- _YOUR ASSIGNMENT_
A word-for-word copy of the entries is needed, and it should contain no images.

Start of PROVIDED DATA

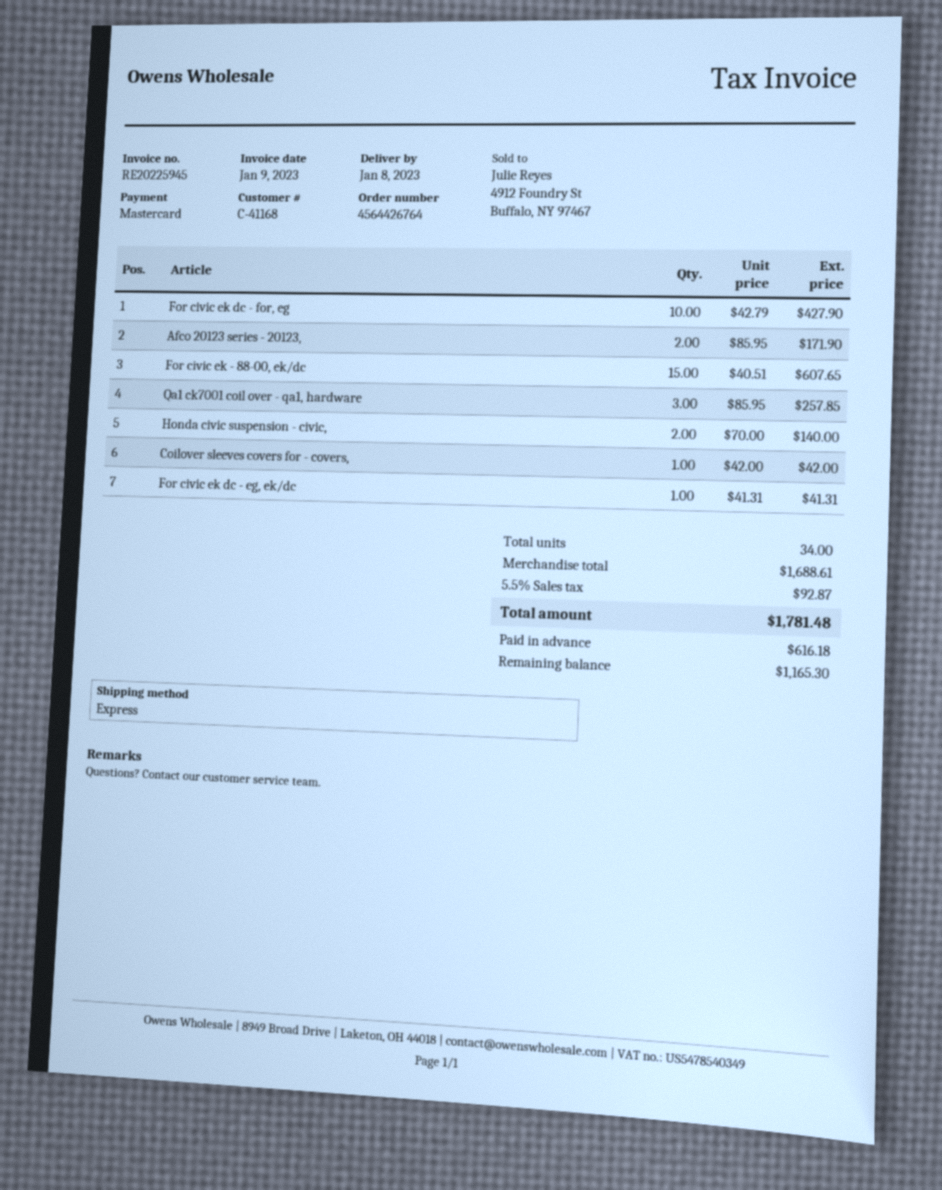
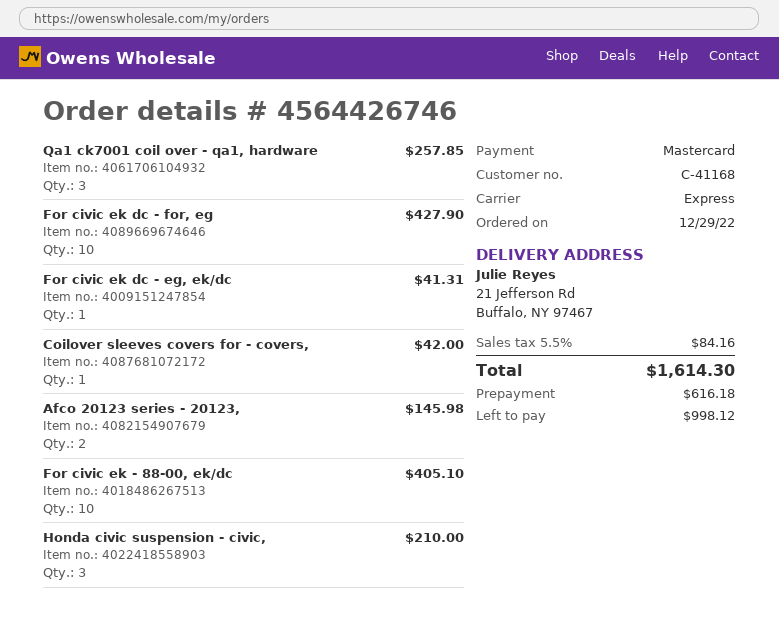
order number: 4564426764 -> 4564426746
Afco 20123 series - 20123,: 2 for 171.90 -> 2 for 145.98
For civic ek - 88-00, ek/dc: 15 for 607.65 -> 10 for 405.10
Honda civic suspension - civic,: 2 for 140.00 -> 3 for 210.00
tax: 5.5% = 92.87 -> 5.5% = 84.16
total: 1781.48 -> 1614.30
balance: 1165.30 -> 998.12

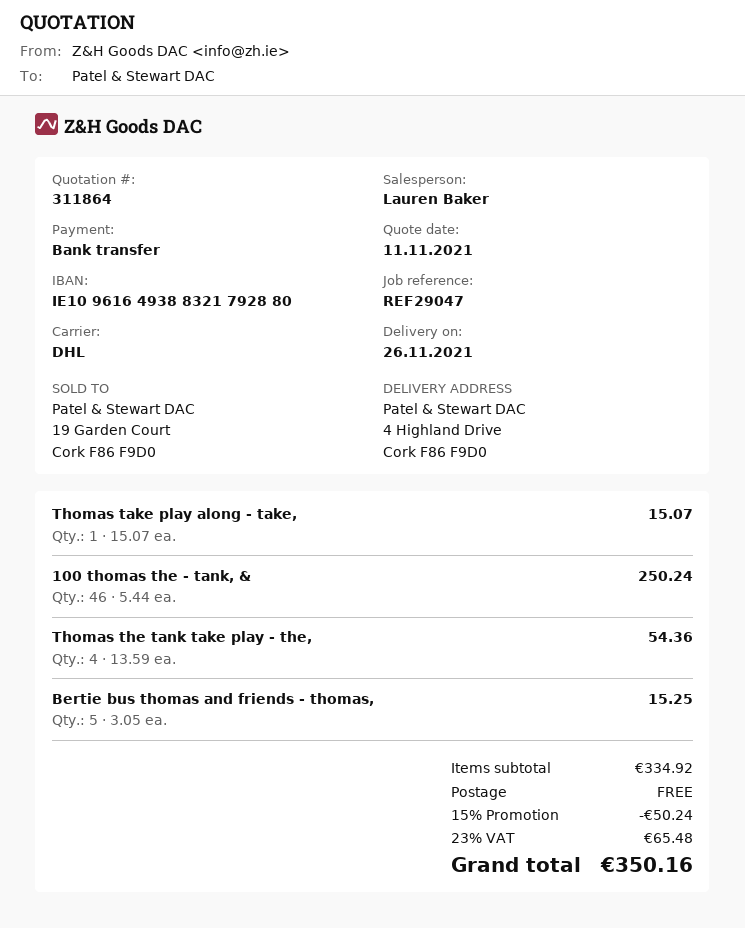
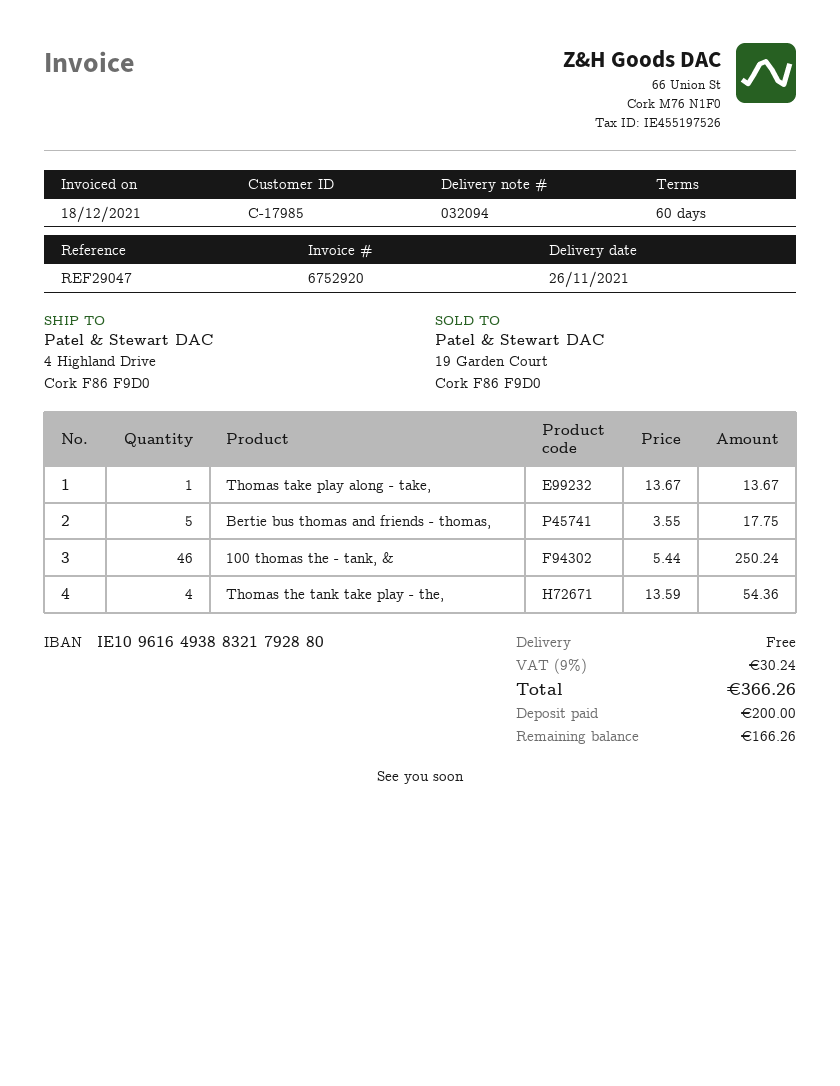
Thomas take play along - take,: 1 x 15.07 = 15.07 -> 1 x 13.67 = 13.67
Bertie bus thomas and friends - thomas,: 5 x 3.05 = 15.25 -> 5 x 3.55 = 17.75
discount: 15% = 50.24 -> none
tax: 23% = 65.48 -> 9% = 30.24
total: 350.16 -> 366.26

End of PROVIDED DATA

- _YOUR RESPONSE_
order number: 4564426764 -> 4564426746
Afco 20123 series - 20123,: 2 for 171.90 -> 2 for 145.98
For civic ek - 88-00, ek/dc: 15 for 607.65 -> 10 for 405.10
Honda civic suspension - civic,: 2 for 140.00 -> 3 for 210.00
tax: 5.5% = 92.87 -> 5.5% = 84.16
total: 1781.48 -> 1614.30
balance: 1165.30 -> 998.12

Thomas take play along - take,: 1 x 15.07 = 15.07 -> 1 x 13.67 = 13.67
Bertie bus thomas and friends - thomas,: 5 x 3.05 = 15.25 -> 5 x 3.55 = 17.75
discount: 15% = 50.24 -> none
tax: 23% = 65.48 -> 9% = 30.24
total: 350.16 -> 366.26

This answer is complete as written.